* Disable IFCAP_TOE automatically on all ifnets on all adapters during
unload. This is user-friendly and avoids panics due to stale ifnet
state after t4_tom is unloaded.
* Do not allow unload if tids are in use by the TOE on any adapter.
Reported by: Bimal Abraham @ Chelsio
Sponsored by: Chelsio Communications
(cherry picked from commit 9ba8670a8b175de79ea087688f51595b4f2db862)
An L2 entry in the driver's hash was marked STALE unconditionally if it
changed in the kernel when its driver refcount is 0. Fix the driver to
do this for VALID entries only.
Sponsored by: Chelsio Communications
(cherry picked from commit 3883300afe0bff5c5658274c4d8cfe773d08343e)
1. Mark the L2T entry valid only if t4_write_l2e succeeds, which won't
happen if the adapter is stopped. This prevents L2T entries from
sometimes getting (re)promoted to VALID on Tx activity during stop.
2. Discard a work request immediately instead of enqueueing it to the
arp queue if the adapter is stopped.
Fixes: c1c524852f62 cxgbe/t4_tom: Implement uld_stop and uld_restart for ULD_TOM.
Sponsored by: Chelsio Communications
(cherry picked from commit 07f47e8850d0639d474026b203013072aeb32c81)
The STALE state means the L2T entry is valid in hardware but needs to be
refreshed (ARP/NDP) in software. But stop/suspend wipes the hardware
L2T and STALE entries need to be updated just like VALID entries to match
actual hardware state.
Fixes: c1c524852f62 cxgbe/t4_tom: Implement uld_stop and uld_restart for ULD_TOM.
Sponsored by: Chelsio Communications
(cherry picked from commit 171e57967b3e53f0fb48116df5003ce17163295c)
This fixes a panic where the peer's ack to the synack arrives on a
different queue and do_pass_establish tries to remove the synqe from
synqe_list before it has been added by do_pass_accept_req.
Reported by: Sony Arpita Das @ Chelsio
Fixes: 283333c0e329 cxgbe/t4_tom: Track all synq entries in a per-adapter list.
Sponsored by: Chelsio Communications
(cherry picked from commit 674cbf38f6d0a0b307e52c4265da9f077606b035)
1. Remove toepcb from the toep_list on active open failure.
2. Purge the wr_list for an L2T entry on an adpater stop.
Fixes: c1c524852f62 cxgbe/t4_tom: Implement uld_stop and uld_restart for ULD_TOM.
Sponsored by: Chelsio Communications
(cherry picked from commit fef0e39f64a1db796ded8777dbee71fc287f6107)

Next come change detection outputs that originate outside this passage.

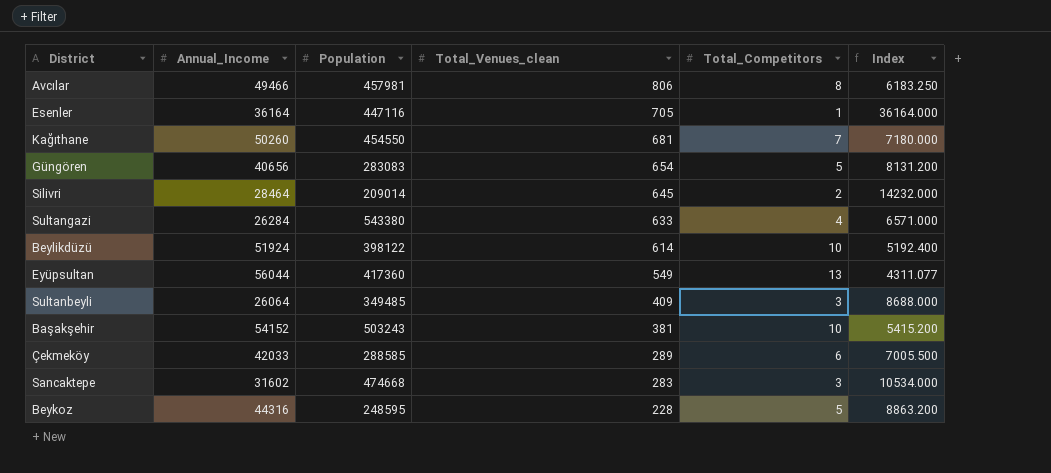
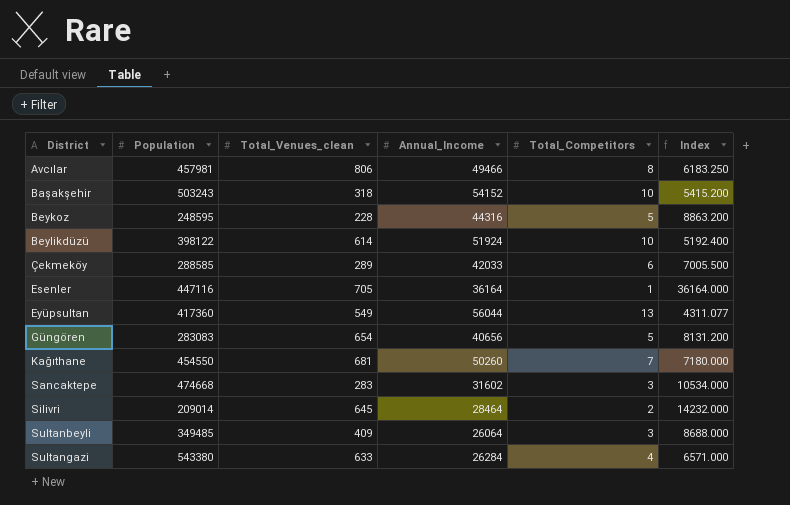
row order: Total_Venues_clean descending -> District ascending
column Annual_Income | position: 2 -> 4
Başakşehir | Total_Venues_clean: 381 -> 318

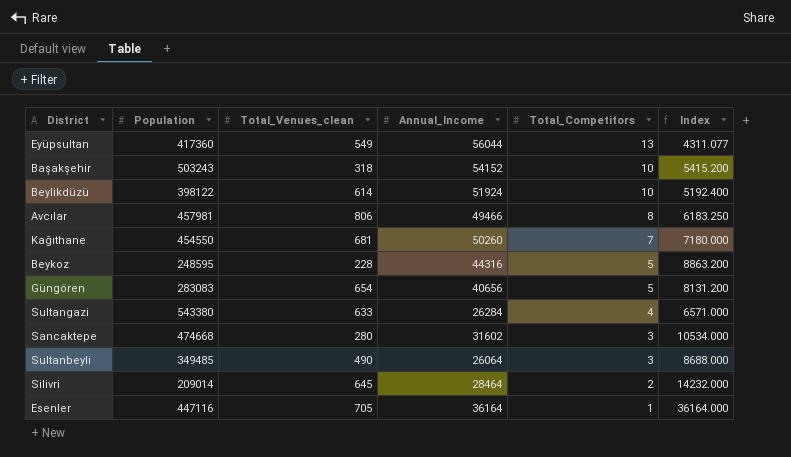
row order: District ascending -> Total_Competitors descending
row Çekmeköy: 288585 | 289 | 42033 | 6 | 7005.500 -> none
Sancaktepe | Total_Venues_clean: 283 -> 280
Sultanbeyli | Total_Venues_clean: 409 -> 490

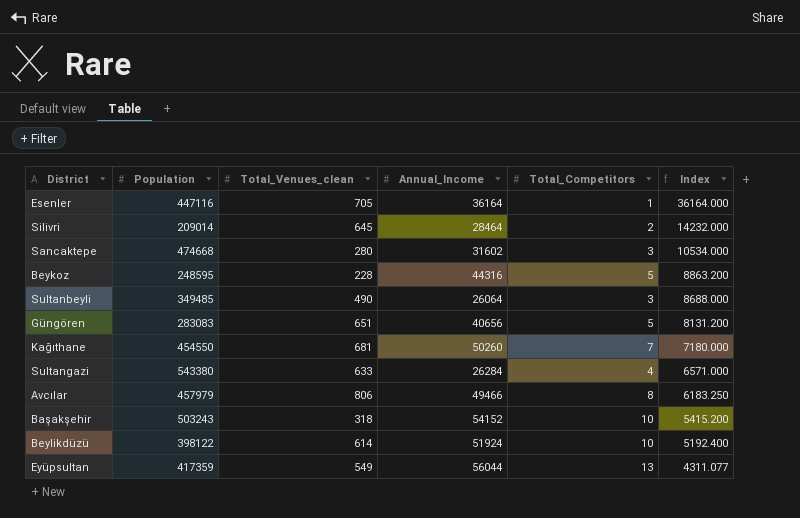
row order: Total_Competitors descending -> Index descending
Güngören | Total_Venues_clean: 654 -> 651
Avcılar | Population: 457981 -> 457979
Eyüpsultan | Population: 417360 -> 417359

This allows the adapter to be suspended or reset even when stateful TOE is
active, in some limited configurations.
The LLD has already stopped the adapter hardware and all its queues by the time
these ULD routines get called. The general approach in t4_tom is to purge the
lookup tables immediately so that they are ready for operation by the time the
adapter resumes, and park all the resources left hanging by the stopped hardware
into separate "stranded" queues that can be dealt with at leisure.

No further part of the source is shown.